I think I enjoy T.D.F. more than most of the critics, but even I have to admit that their album is, at best, an uneven piece that’s hard to entirely recommend. The first half of the record is actually pretty good, if you’re like me and dig instrumental rock and/or light electronic music. And there’s the fantastic track “Seven” which mixes drum and bass beats and a B.B. King sample with some honest-to-goodness great guitar playing by Clapton.
But on the second half of the record things really take a dive, with much more meandering, bland guitar work by Clapton. There’s also the absolutely horrendous “What She Wants,” an ear-splittingly atrocious piece mid-90s adult contemporary elephant dung that sounds like something that Savage Garden would’ve tossed int the trash for being too bland. This was the track from the album that was released as a single with a radio edit, so they probably had some degree of hope that it might’ve broken through.
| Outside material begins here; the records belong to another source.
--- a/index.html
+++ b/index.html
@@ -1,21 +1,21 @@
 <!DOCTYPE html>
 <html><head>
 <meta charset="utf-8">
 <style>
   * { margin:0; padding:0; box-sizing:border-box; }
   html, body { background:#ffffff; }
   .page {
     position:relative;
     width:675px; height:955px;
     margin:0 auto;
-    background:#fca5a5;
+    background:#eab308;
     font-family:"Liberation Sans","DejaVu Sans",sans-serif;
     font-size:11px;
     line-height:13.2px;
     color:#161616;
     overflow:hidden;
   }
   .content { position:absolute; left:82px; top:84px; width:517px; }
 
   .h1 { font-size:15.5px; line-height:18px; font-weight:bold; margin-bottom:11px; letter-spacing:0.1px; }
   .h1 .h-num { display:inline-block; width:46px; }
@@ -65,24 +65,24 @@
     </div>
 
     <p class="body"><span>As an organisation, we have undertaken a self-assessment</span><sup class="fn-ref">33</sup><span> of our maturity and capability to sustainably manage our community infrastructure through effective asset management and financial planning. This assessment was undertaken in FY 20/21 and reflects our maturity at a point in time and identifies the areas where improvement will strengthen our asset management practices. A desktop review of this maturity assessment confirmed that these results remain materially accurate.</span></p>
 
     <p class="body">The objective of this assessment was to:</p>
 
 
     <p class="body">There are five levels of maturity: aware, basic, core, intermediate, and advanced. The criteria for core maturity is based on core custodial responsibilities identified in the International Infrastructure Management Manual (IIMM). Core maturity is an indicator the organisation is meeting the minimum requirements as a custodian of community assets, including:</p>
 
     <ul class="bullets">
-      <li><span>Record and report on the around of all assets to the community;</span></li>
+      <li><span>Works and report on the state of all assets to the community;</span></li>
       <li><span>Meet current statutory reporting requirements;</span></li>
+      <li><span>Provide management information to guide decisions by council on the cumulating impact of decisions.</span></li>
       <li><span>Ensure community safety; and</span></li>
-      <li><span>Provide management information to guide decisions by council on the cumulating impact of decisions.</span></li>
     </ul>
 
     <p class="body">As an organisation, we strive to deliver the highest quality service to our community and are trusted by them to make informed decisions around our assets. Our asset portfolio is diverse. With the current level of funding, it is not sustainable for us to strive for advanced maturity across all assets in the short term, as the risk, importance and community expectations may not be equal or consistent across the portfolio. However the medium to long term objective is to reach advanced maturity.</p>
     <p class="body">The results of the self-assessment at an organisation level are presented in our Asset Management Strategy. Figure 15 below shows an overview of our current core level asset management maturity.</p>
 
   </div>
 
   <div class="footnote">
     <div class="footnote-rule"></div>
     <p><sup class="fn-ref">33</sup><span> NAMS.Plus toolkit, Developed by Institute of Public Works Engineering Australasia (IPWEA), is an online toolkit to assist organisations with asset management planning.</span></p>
It’s a garbage track, for sure, but it’s garbage in the same way that a lot of Top 40 radio was in the mid-to-late 90s music was, so I’m actually surprised it wasn’t a hit.
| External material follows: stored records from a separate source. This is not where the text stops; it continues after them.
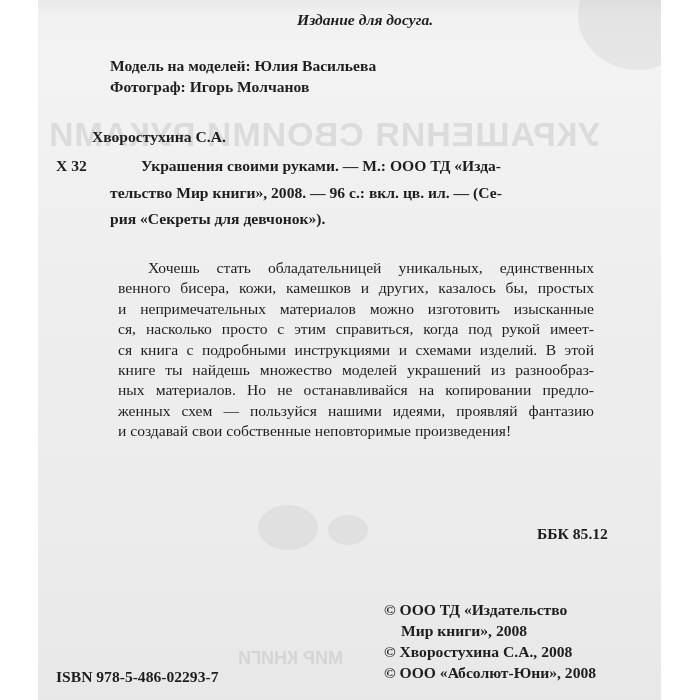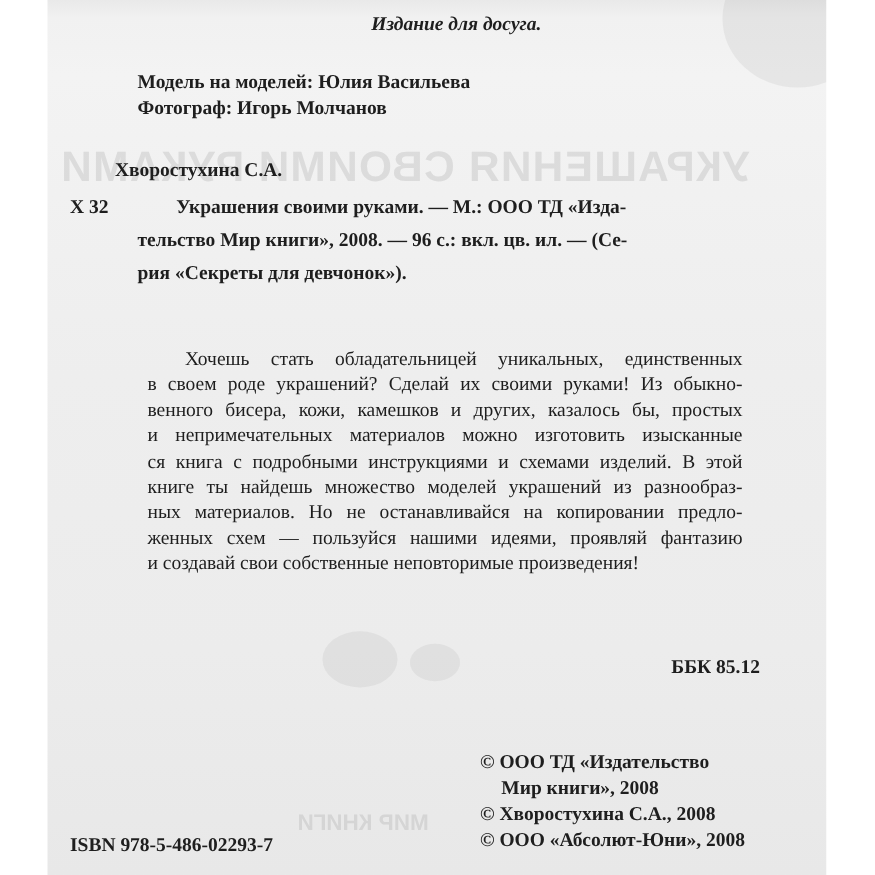--- a/index.html
+++ b/index.html
@@ -42,25 +42,25 @@
 
 <div class="line" style="left:110px; top:56px;">Модель на моделей: Юлия Васильева</div>
 <div class="line" style="left:110px; top:77px;">Фотограф: Игорь Молчанов</div>
 
 <div class="line bold" style="left:92px; top:127px;">Хворостухина С.А.</div>
 <div class="line" style="left:56px; top:156px;">Х 32</div>
 <div class="line" style="left:141px; top:156px;">Украшения своими руками. — М.: ООО ТД «Изда-</div>
 <div class="line" style="left:110px; top:183px;text-align:right;">тельство Мир книги», 2008. — 96 с.: вкл. цв. ил. — (Се-</div>
 <div class="line" style="left:110px; top:209px;">рия «Секреты для девчонок»).</div>
 
-<div class="para" style="top:258px;margin-top:20px;">
+<div class="para" style="top:258px;">
   <span class="l indent">Хочешь стать обладательницей уникальных, единственных</span>
-  <span class="l">в своем роде украшений? Сделай их своими руками! Из обыкно-</span>
   <span class="l">венного бисера, кожи, камешков и других, казалось бы, простых</span>
   <span class="l">и непримечательных материалов можно изготовить изысканные</span>
+  <span class="l">ся, насколько просто с этим справиться, когда под рукой имеет-</span>
   <span class="l">ся книга с подробными инструкциями и схемами изделий. В этой</span>
   <span class="l">книге ты найдешь множество моделей украшений из разнообраз-</span>
   <span class="l">ных материалов. Но не останавливайся на копировании предло-</span>
   <span class="l">женных схем — пользуйся нашими идеями, проявляй фантазию</span>
   <span class="l last">и создавай свои собственные неповторимые произведения!</span>
 </div>
 
 <div class="line" style="left:537px; top:524px;">ББК 85.12</div>
 
 <div class="line" style="left:384px; top:600px;text-align:right;">© ООО ТД «Издательство</div>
However, one album highlight does manage to sneak in near the end, the stand-out track “Rip Stop,” which mixes drum and bass beats, vocal samples, and light guitar playing by Clapton. While “What She Wants” was a single for radio play, “Rip Stop” was picked as a single for the clubs, with various 12″ releases seeing the light of day with various remixes. I suspect not a single club DJ even bothered with it, however.
The tracks I’m sharing tonight are from the Japanese CD Single for “Rip Stop.” As you can see from the remix titles, they were able to finagle some relatively big names into remixing the tracks, with two mixes by early drum and bass producer DJ Pulse as well as a one by remix giants Rabbit In The Moon (I have no idea who Shed Science is though).
As a whole, the remixes are good and work to the song’s strengths, mainly the dope beats and overall vibe. Some downplay Clapton’s guitar work to an almost comical effect, with others bring it to the forefront. Of the bunch, I enjoy Rabbit In The Moon’s take on the track the most. It’s hella long, and incorporates a lot of interesting new elements. It also is slow to bring in Clapton’s guitar. The riff doesn’t even make a prominent appearance until about halfway through the song’s 12-minute run time. It’s a good build.
And it’s certainly better than anything else Clapton put out since that song for that pool movie with Tom Cruise.